→ **What is needed**: Going line by line through the entries, count those containing "size" and state only the result.

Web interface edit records
▼

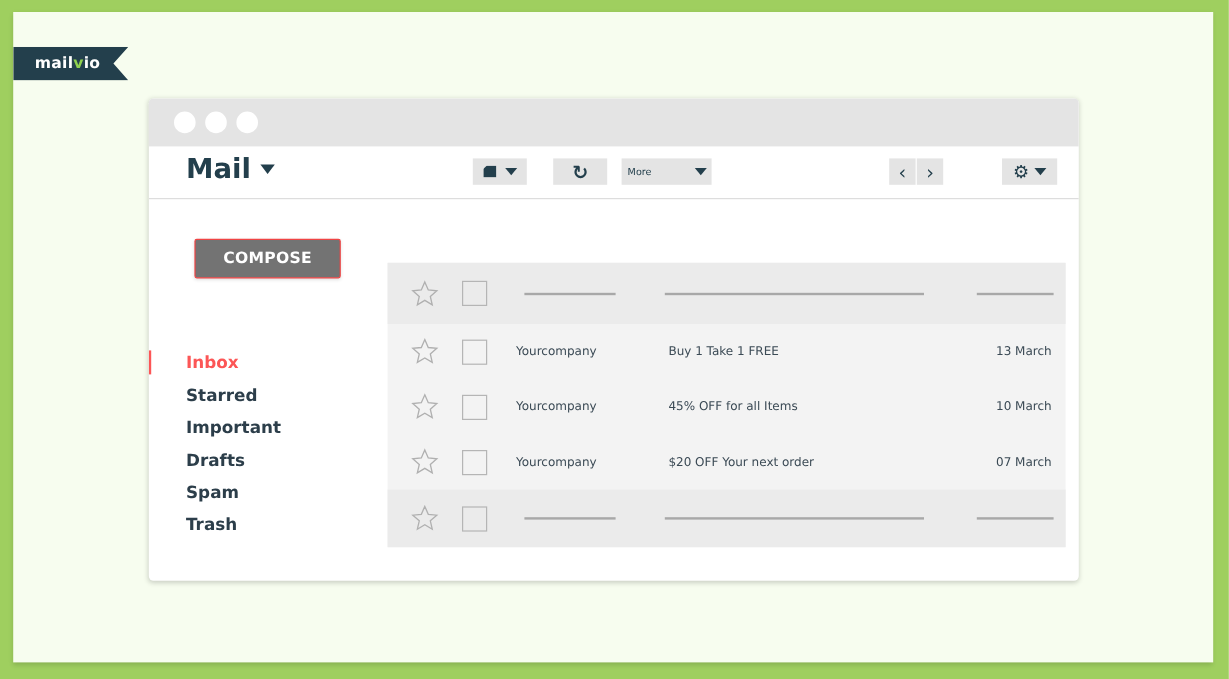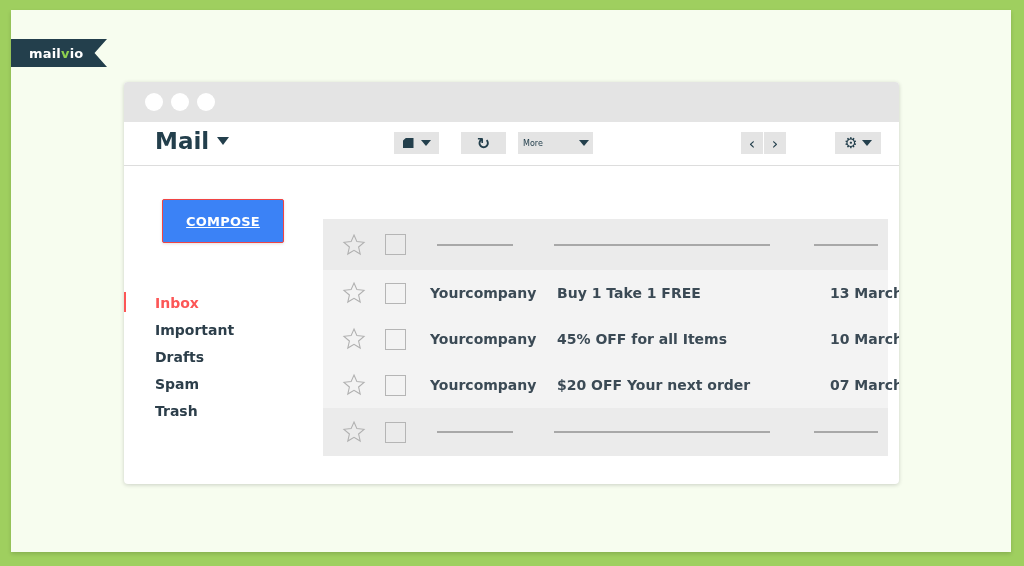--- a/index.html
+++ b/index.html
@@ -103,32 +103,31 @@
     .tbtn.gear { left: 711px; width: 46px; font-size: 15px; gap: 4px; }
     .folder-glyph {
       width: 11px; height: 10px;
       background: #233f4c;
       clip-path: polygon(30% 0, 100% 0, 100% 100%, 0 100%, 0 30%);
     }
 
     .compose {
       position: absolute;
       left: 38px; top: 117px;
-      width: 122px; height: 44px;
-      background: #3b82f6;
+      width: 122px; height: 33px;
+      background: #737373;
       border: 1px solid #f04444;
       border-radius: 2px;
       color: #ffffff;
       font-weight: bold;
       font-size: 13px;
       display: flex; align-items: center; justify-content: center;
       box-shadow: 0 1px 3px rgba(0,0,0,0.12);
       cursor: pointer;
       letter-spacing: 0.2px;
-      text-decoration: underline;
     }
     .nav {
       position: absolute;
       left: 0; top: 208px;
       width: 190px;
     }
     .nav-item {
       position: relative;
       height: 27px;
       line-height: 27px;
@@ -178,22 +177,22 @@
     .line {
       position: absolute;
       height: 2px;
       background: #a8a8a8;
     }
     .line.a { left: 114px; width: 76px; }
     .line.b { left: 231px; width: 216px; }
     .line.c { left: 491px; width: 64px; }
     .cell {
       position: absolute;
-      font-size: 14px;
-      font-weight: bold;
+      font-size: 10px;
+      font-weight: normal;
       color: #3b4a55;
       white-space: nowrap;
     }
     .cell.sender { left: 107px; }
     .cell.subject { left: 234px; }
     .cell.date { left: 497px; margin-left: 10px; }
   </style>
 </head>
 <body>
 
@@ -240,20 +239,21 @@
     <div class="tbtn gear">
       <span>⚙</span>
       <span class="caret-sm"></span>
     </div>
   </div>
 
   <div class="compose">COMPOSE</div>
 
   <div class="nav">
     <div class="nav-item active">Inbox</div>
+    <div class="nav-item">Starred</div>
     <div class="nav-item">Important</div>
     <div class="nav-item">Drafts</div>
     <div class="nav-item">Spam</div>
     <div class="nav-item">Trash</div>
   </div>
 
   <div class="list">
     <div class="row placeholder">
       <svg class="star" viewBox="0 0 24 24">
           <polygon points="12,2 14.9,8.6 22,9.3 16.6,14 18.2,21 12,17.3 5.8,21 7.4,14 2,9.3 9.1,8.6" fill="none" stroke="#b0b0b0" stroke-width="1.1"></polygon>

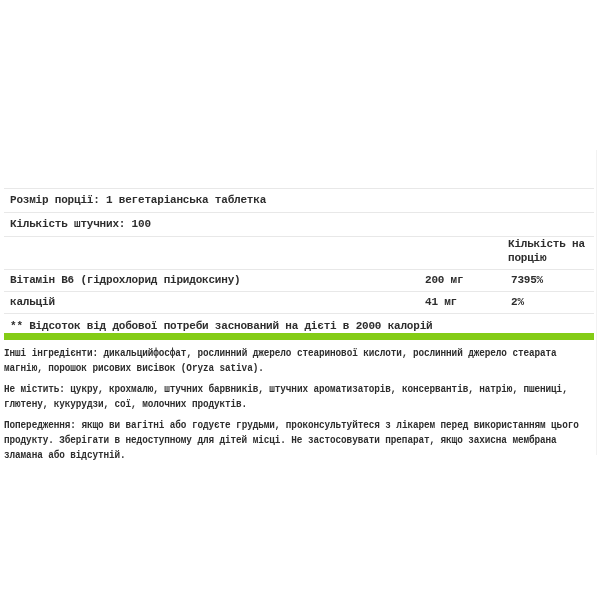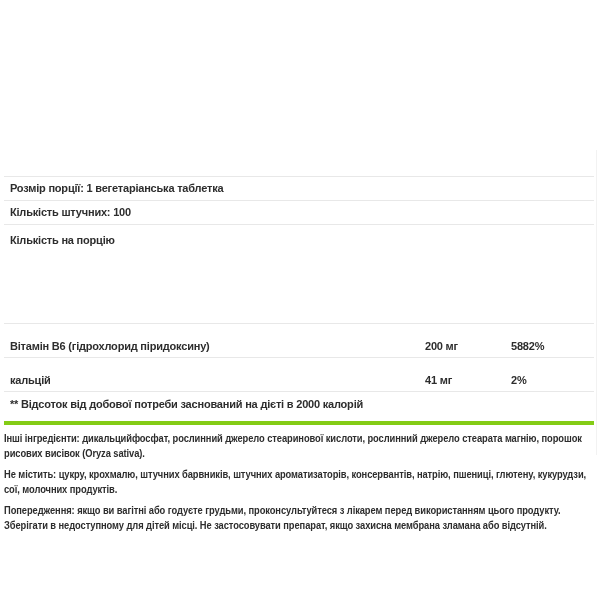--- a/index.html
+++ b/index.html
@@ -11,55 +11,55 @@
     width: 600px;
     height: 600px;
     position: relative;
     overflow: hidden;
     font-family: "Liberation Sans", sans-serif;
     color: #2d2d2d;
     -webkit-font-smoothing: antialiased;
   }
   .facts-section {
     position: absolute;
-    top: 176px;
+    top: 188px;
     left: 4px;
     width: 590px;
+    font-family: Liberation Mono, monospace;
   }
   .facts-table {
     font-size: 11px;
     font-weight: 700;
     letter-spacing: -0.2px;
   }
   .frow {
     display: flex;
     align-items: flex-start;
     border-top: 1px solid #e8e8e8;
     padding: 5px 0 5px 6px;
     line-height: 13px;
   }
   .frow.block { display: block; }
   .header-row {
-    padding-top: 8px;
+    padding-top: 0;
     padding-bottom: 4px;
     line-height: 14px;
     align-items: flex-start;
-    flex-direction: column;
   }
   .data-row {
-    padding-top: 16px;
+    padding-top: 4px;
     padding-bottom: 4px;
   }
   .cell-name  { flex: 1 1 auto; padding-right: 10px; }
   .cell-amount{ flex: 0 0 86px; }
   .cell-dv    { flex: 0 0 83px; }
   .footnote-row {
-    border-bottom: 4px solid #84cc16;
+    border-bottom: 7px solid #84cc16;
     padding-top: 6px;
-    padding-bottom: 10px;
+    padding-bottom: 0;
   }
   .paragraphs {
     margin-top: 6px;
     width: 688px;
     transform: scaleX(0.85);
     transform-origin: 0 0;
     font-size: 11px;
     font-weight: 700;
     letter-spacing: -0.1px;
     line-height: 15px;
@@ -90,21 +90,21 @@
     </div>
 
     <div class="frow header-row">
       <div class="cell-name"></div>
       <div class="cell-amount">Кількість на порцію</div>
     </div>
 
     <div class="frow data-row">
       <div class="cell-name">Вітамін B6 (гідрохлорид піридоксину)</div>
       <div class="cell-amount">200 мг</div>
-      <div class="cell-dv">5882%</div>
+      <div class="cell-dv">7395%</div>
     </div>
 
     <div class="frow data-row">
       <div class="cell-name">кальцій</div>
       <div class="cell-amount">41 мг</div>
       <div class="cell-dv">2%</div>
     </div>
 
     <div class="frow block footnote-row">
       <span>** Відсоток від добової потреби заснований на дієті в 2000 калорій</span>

▲

→ **Answer for this exercise**: 6